The page “Data Collection for Advertising Features” states the consequences of enabling these features: “Note: By enabling the toggles below, you enable Google Analytics to automatically collect data about your traffic. If you don't want to collect data for advertising features, then you need to turn off both toggles as well as ensure that you have not manually enabled any advertising features data collection in your Google Analytics tags.” For more detailed information, see Eric Hellman's article, “How to Enable/Disable Privacy Protection in Google Analytics (It's Easy to Get Wrong!)” at https://go-to-hellman .blogspot.com/2017/02/how-to-enabledisable-privacy-protec tion.html.
An alternative model of website analytics relies on server logs instead of the page tagging technique used by Google Analytics. All web servers, unless configured otherwise, record every page request into a locally stored log file. Using software to analyze a web server log file does not require sharing user traffic with any third party. These tools range from very simple reports to those that provide comprehensive site analysis as sophisticated as Google Analytics. As an example, AWStats is an open source log analysis tool, which has been continually developed since about 2000.
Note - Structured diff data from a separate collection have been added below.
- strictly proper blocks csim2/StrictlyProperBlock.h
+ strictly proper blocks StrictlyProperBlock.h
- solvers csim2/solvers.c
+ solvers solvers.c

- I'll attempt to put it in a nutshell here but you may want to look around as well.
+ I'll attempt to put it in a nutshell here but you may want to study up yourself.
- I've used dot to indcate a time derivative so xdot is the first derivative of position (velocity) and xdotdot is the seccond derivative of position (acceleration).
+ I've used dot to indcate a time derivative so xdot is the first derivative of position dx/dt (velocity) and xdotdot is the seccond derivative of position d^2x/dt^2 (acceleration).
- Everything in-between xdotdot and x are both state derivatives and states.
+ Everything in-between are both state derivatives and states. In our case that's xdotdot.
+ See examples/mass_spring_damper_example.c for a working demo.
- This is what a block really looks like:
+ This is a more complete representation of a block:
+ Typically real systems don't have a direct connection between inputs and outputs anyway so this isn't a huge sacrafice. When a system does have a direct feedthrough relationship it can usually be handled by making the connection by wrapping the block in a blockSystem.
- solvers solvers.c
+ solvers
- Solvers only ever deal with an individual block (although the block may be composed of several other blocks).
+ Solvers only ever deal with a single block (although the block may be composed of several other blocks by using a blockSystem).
Google Analytics is one of many different tracking tags that may be embedded on web pages. Each tracking tag operates differently. Most will transmit some type of information to a third party. To provide an environment that protects patron privacy, it is important to know about every tracking tag and to understand what data are transmitted and what entities receive that data directly or indirectly.
Libraries can perform a comprehensive assessment of their environment to determine all tracking tags present. Many tools are available, including Ghostery, which operates as a browser plug-in. Using Ghostery, a site using only the Google Analytics tag would be reported as shown in figure 5. As libraries deploy technology-based applications or services, they must take into consideration many factors related to the security and privacy of patron data.
Most library-specific applications have been developed to limit or anonymize activity that can be linked to a specific individual. Products such as discovery services, integrated library systems, library services platforms, or others specifically developed for libraries will almost always include configuration options that can be enabled to limit collection of personal data. Libraries may need to be more careful when deploying applications or components designed for commercial use. It is likely that these services will need to be carefully configured to reflect the user privacy policies of the library.
Any general-purpose content management systems, authentication services, or other components should be carefully reviewed regarding how they collect, store, and transmit personally identifying data. In broader terms, it is important to periodically audit the library's entire technical infrastructure, including vendor-provided services, to ensure that the actual behavior of all software and services conforms to the organizations stated privacy policies.